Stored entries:
%%

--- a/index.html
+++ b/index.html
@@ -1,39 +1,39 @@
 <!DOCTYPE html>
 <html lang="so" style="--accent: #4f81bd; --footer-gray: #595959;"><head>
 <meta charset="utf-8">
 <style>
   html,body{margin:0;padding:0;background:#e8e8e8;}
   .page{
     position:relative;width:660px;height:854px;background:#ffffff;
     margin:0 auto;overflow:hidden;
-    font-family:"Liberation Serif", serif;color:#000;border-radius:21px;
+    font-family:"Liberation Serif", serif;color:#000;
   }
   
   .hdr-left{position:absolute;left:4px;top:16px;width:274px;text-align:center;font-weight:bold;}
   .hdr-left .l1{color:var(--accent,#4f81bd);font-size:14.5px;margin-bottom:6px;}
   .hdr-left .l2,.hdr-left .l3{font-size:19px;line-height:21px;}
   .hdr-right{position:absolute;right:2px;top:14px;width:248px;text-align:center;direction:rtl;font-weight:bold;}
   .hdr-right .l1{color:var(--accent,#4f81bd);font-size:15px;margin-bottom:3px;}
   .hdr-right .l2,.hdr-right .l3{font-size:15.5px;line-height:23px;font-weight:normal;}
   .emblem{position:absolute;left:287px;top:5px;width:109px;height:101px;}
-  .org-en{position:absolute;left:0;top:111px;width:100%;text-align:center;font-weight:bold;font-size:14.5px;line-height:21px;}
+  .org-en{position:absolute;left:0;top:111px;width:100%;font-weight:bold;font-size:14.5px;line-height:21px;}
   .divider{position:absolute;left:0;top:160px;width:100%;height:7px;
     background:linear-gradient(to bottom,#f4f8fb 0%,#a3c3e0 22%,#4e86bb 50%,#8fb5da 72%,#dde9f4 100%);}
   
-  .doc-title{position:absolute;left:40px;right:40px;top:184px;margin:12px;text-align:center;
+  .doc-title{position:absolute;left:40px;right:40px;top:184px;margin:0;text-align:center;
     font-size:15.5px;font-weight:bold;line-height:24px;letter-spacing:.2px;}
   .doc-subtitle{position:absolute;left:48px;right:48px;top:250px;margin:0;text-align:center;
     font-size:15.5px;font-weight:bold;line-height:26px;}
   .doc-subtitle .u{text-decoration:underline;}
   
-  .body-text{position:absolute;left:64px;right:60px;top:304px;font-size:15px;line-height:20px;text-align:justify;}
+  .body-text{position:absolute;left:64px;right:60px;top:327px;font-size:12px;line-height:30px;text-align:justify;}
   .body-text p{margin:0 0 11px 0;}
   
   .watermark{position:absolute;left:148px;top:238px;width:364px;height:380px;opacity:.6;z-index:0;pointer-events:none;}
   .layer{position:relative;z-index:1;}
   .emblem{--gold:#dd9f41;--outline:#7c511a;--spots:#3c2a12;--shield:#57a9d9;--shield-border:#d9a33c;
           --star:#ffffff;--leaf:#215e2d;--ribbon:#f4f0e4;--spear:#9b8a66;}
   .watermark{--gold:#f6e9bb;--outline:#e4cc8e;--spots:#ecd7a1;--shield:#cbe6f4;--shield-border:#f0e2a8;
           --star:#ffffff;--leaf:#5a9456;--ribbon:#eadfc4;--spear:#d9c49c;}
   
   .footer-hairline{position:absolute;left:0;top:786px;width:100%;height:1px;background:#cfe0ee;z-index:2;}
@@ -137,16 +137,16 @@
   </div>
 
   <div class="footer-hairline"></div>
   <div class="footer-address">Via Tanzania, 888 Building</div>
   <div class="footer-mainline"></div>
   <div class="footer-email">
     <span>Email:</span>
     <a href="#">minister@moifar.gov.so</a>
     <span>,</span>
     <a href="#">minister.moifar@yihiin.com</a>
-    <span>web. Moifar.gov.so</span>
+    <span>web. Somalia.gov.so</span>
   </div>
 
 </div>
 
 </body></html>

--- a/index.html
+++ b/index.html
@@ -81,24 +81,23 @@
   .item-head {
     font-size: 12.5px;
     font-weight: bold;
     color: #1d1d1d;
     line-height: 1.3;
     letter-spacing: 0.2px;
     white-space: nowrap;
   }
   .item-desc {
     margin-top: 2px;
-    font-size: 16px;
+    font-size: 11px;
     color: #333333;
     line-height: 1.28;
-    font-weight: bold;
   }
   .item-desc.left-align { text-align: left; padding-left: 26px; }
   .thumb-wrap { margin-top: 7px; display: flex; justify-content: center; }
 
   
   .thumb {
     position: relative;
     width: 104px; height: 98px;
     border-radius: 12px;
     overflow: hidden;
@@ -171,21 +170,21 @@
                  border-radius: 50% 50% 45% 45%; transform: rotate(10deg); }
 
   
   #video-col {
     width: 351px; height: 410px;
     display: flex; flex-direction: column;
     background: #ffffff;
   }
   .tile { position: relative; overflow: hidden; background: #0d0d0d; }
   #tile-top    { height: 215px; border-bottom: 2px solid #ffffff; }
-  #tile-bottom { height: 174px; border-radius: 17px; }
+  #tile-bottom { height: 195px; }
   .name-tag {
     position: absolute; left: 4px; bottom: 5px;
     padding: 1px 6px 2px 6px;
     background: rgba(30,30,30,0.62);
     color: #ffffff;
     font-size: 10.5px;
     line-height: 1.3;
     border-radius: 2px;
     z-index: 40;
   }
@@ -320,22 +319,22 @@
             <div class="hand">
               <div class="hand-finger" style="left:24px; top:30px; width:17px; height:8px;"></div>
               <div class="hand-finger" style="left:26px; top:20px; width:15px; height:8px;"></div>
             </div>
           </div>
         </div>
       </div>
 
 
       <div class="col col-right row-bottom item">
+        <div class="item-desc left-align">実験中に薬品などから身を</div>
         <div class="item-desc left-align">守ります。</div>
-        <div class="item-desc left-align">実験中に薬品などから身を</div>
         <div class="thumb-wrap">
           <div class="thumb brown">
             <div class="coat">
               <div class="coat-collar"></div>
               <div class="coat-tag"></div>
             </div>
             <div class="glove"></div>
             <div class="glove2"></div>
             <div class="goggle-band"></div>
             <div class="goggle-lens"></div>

%%

Exercise objective: Looking back at the data above, tally each line that includes the word "hairline", then answer with the total alone.

Response: 2